Comment 2 Petr Machata 2010-12-09 13:45:16 UTC
Not reproducible with 5.9.4-7, the latest in fedora repository.  Could you attach the problematic srpm to this bugzilla?

Comment 3 RHEL Program Management 2011-01-07 15:31:23 UTC
This request was evaluated by Red Hat Product Management for
inclusion in the current release of Red Hat Enterprise Linux.
Because the affected component is not scheduled to be updated
in the current release, Red Hat is unfortunately unable to
address this request at this time. Red Hat invites you to
ask your support representative to propose this request, if
appropriate and relevant, in the next release of Red Hat
Enterprise Linux. If you would like it considered as an
exception in the current release, please ask your support
representative.

Comment 4 Anthony Green 2011-01-07 16:20:33 UTC
Created attachment 472256 [details]
srpm that won't finish building

Comment 5 Petr Machata 2011-01-10 15:39:53 UTC
It's reproducible with that srpm.  (Even on Fedora with the right make version.)

Comment 6 Petr Machata 2011-01-11 19:52:57 UTC
What seems to be minimal reproducer:

--checkopt-xx.def--
AutoGen Definitions options;
prog-name = check;
prog-title = "Checkout Automated Options";
flag = { name = e; };

--Makefile--
all-am:
	agen5/autogen checkopt-xx.def # $(MAKE)
	echo DONE

$ make -C doc -r -j2

Notes: the comment with $(MAKE) has to be there.  Other variable won't do.  It has to be the new autogen that is launched.  In -jN, N must be >1 (supposedly to enable jobserver).

Comment 7 Petr Machata 2011-01-12 23:33:30 UTC
So the minimal stand-alone reproducer is this:

--hang.mf--
run: hang
	+./hang
	echo DONE

--hang.c--
#include <stdio.h>
int main(int argc, char ** argv) {
    if (fork() == 0)
      execl("/bin/cat", "/bin/cat", NULL);
    return 0;
}

$ make -r -j2 -f hang.mf run
./hang
echo DONE
DONE
#and it hangs, waiting for cat to finish. Pressing C-d does that.

When you remove the initial "+", make doesn't hang.  I don't know what the problem is yet, but that's the essence of the autogen build hang.  In autogen what hangs make is the process "sh".  When rpmbuild hangs, "pstree" shows a pack of sh's rooted right under "init", as the autogen process that launched them died without collecting them.  Killing those sh's un-hangs the build and rpmbuild finishes with error.

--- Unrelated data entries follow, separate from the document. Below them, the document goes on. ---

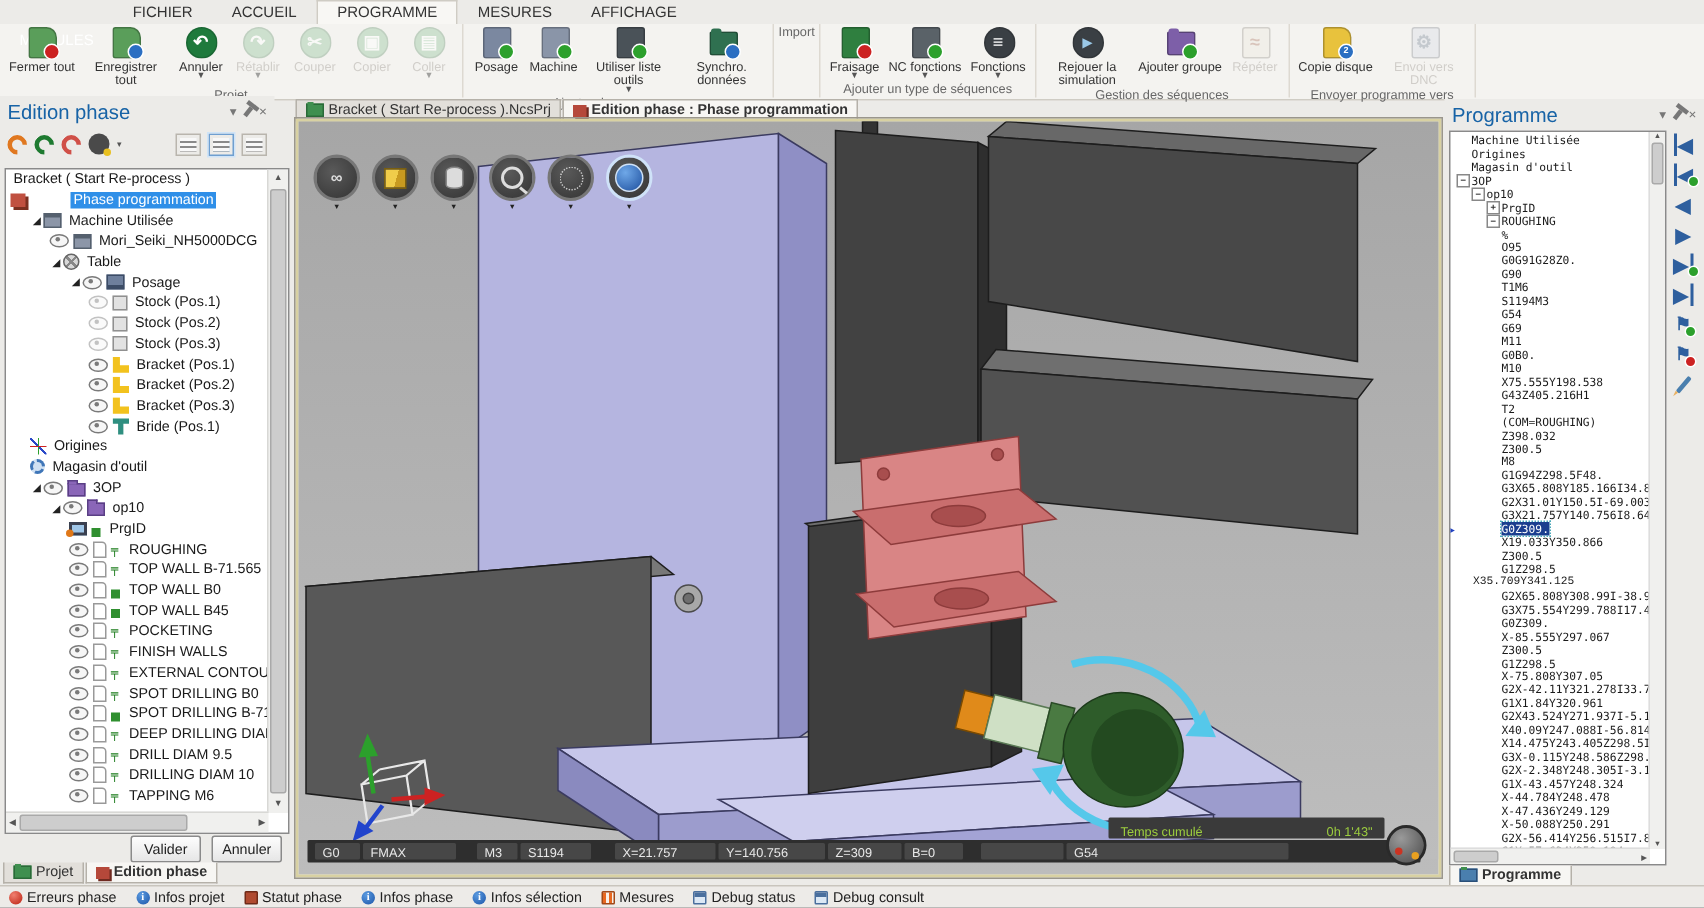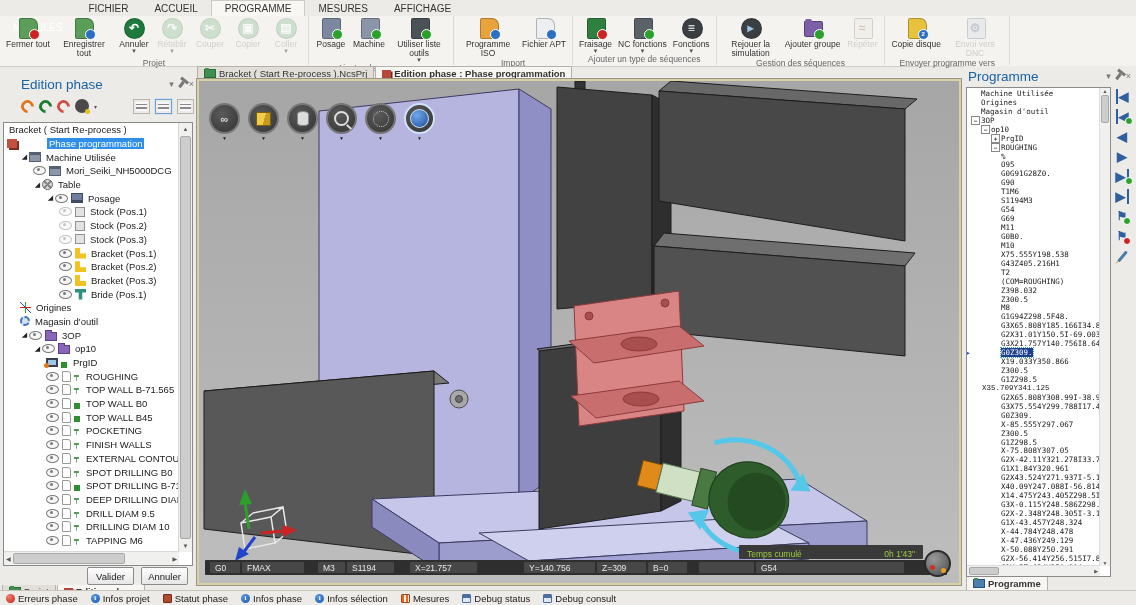--- a/index.html
+++ b/index.html
@@ -241,6 +241,13 @@
               <span class="rlabel">Utiliser liste outils</span>
               <span class="rdd">▼</span>
             </div>
+            <div class="rbtn">
+              <span class="ric">
+                <span class="sh folder" style="background: rgb(47, 112, 80);"></span>
+                <span class="bdg" style="background: rgb(43, 111, 194);"></span>
+              </span>
+              <span class="rlabel">Synchro. données</span>
+            </div>
           </div>
           <div class="rgl">Ajouter des ressources</div>
         </div>

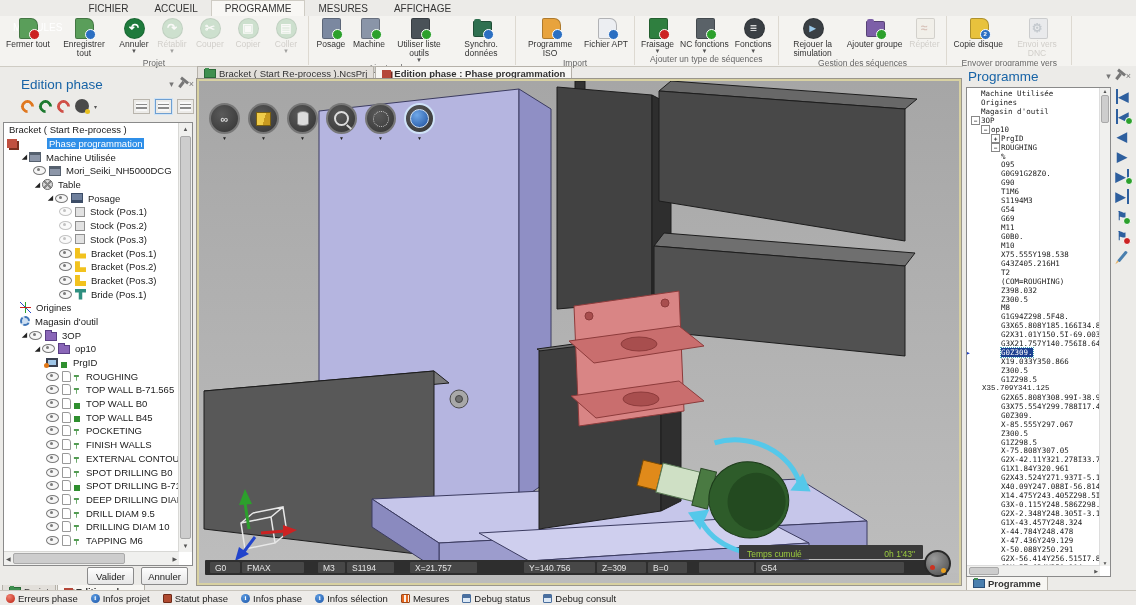--- a/index.html
+++ b/index.html
@@ -252,22 +252,6 @@
           <div class="rgl">Ajouter des ressources</div>
         </div>
         <div class="rgroup">
-          <div class="rbtns">
-            <div class="rbtn">
-              <span class="ric">
-                <span class="sh page" style="background: rgb(232, 163, 61);"></span>
-                <span class="bdg" style="background: rgb(43, 111, 194);"></span>
-              </span>
-              <span class="rlabel">Programme ISO</span>
-            </div>
-            <div class="rbtn">
-              <span class="ric">
-                <span class="sh page" style="background: rgb(236, 238, 242);"></span>
-                <span class="bdg" style="background: rgb(43, 111, 194);"></span>
-              </span>
-              <span class="rlabel">Fichier APT</span>
-            </div>
-          </div>
           <div class="rgl">Import</div>
         </div>
         <div class="rgroup">

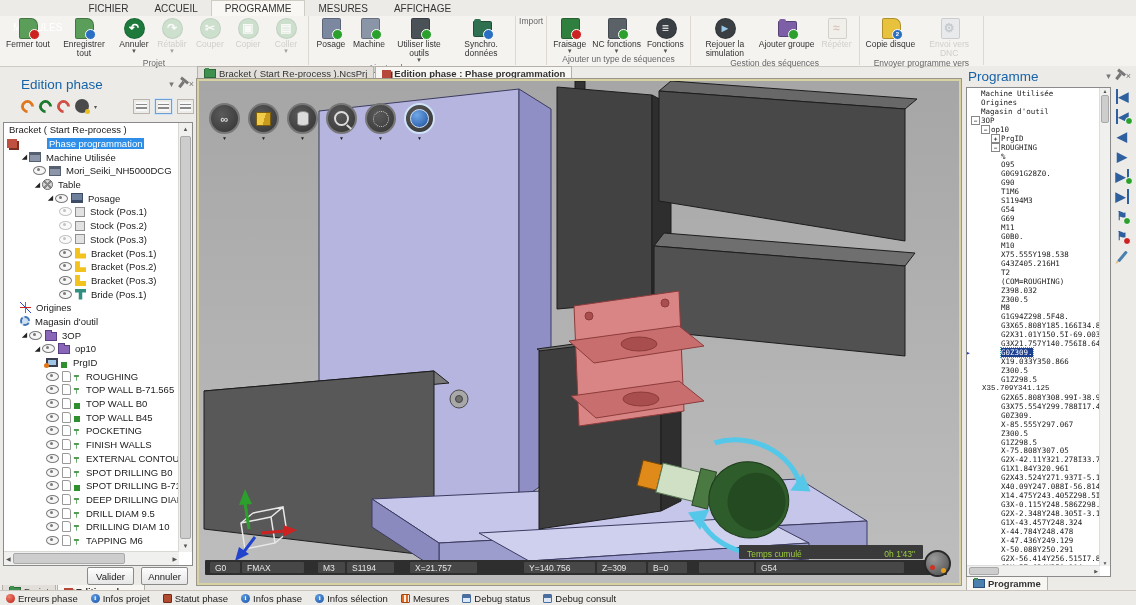--- a/index.html
+++ b/index.html
@@ -30,7 +30,7 @@
   .ric .bdg{position:absolute;right:-2px;bottom:-2px;width:9px;height:9px;border-radius:50%;
             color:#fff;font:bold 6px/9px "Liberation Sans",sans-serif;text-align:center;border:1px solid #fff;}
   
-  #lpanel{position:absolute;left:0;top:74px;width:183px;height:524px;background:#ecebe8;padding-left:16px;}
+  #lpanel{position:absolute;left:0;top:64px;width:183px;height:524px;background:#ecebe8;}
   .phead{display:flex;align-items:center;height:20px;padding:0 5px;}
   .ptitle{font-size:13.5px;color:#1763a6;flex:1;}
   .phico{display:flex;gap:6px;align-items:center;color:#777;font-size:9px;}

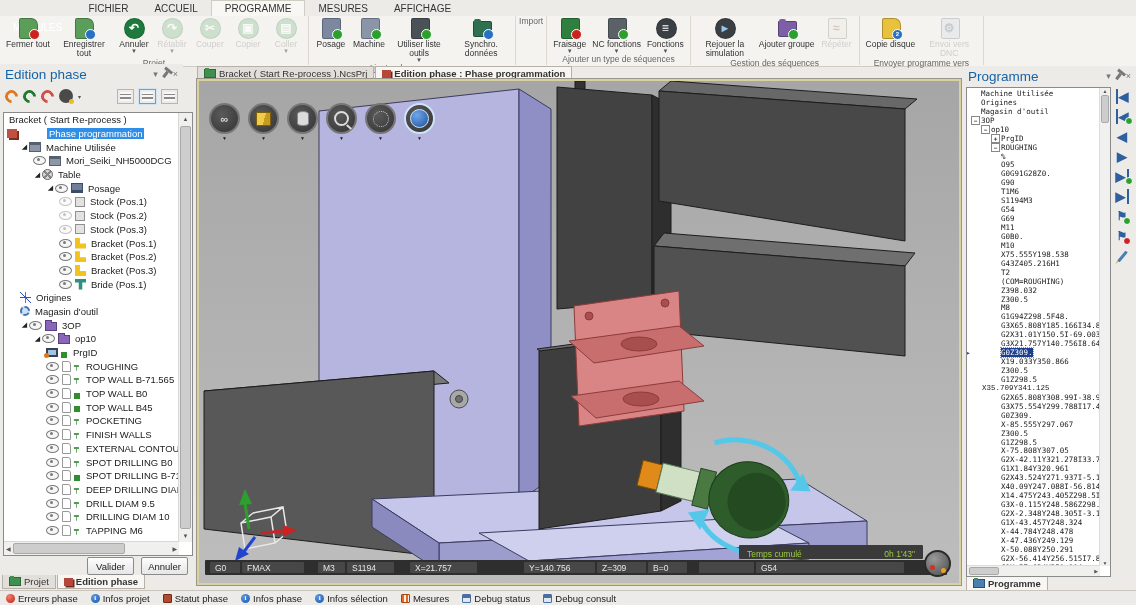--- a/index.html
+++ b/index.html
@@ -676,7 +676,7 @@
           <div class="seg" style="width: 27px; margin-left: 12px;">M3</div>
           <div class="seg" style="width: 47px;">S1194</div>
           <div class="seg" style="width: 67px; margin-left: 14px;">X=21.757</div>
-          <div class="seg" style="width: 71px; margin-left: 45px;">Y=140.756</div>
+          <div class="seg" style="width: 71px;">Y=140.756</div>
           <div class="seg" style="width: 49px;">Z=309</div>
           <div class="seg" style="width: 39px;">B=0</div>
           <div class="seg" style="width: 55px; margin-left: 10px;"></div>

The easiest workaround is not to pass %{?_smp_mflags} to make.  I'll look into fixing the make problem next.

Comment 8 Petr Machata 2011-01-14 00:46:11 UTC
When make sees $(MAKE) or initial + in recipe, it assumes that the command will recurse and therefore, in jobserver mode, leaves the jobserver pipe open in sub-process.  (That pipe is used to coordinate parallel builds in face of several make instances.)  Before the toplevel make exits, it looks into that pipe and waits for all the synchronization tokens to turn up.  But your build is stuck in some innocent "sh" that has no idea that it's supposed to be part of a recursive build and that it should close those descriptors that it will never use anyway.  So it doesn't, and the toplevel make hangs there indefinitely.

On make side, dropping master_job_slots sanity check in main.c:clean_jobserver gets rid of the problem.

On autogen side, in doc/Makefile.in, doing something like this gets rid of the recursion trigger:
_MAKE := $(MAKE)
agdoc.texi      : # self-depends upon all executables
	MAKE=$(_MAKE) ./mk-agen-texi.sh
But note that this is just working around the problem.  That variable is being passed down presumably to be used in recursive make invocation, so technically make is right to catch that.

The only upstreamable solution, I think, would be if autogen collected its children.  I don't know why it doesn't, I think I've seen some comments related to SIGCHLD etc. in the code.  FWIW, the shell that stays hanging is opened in agen5/agShell.c:chainOpen.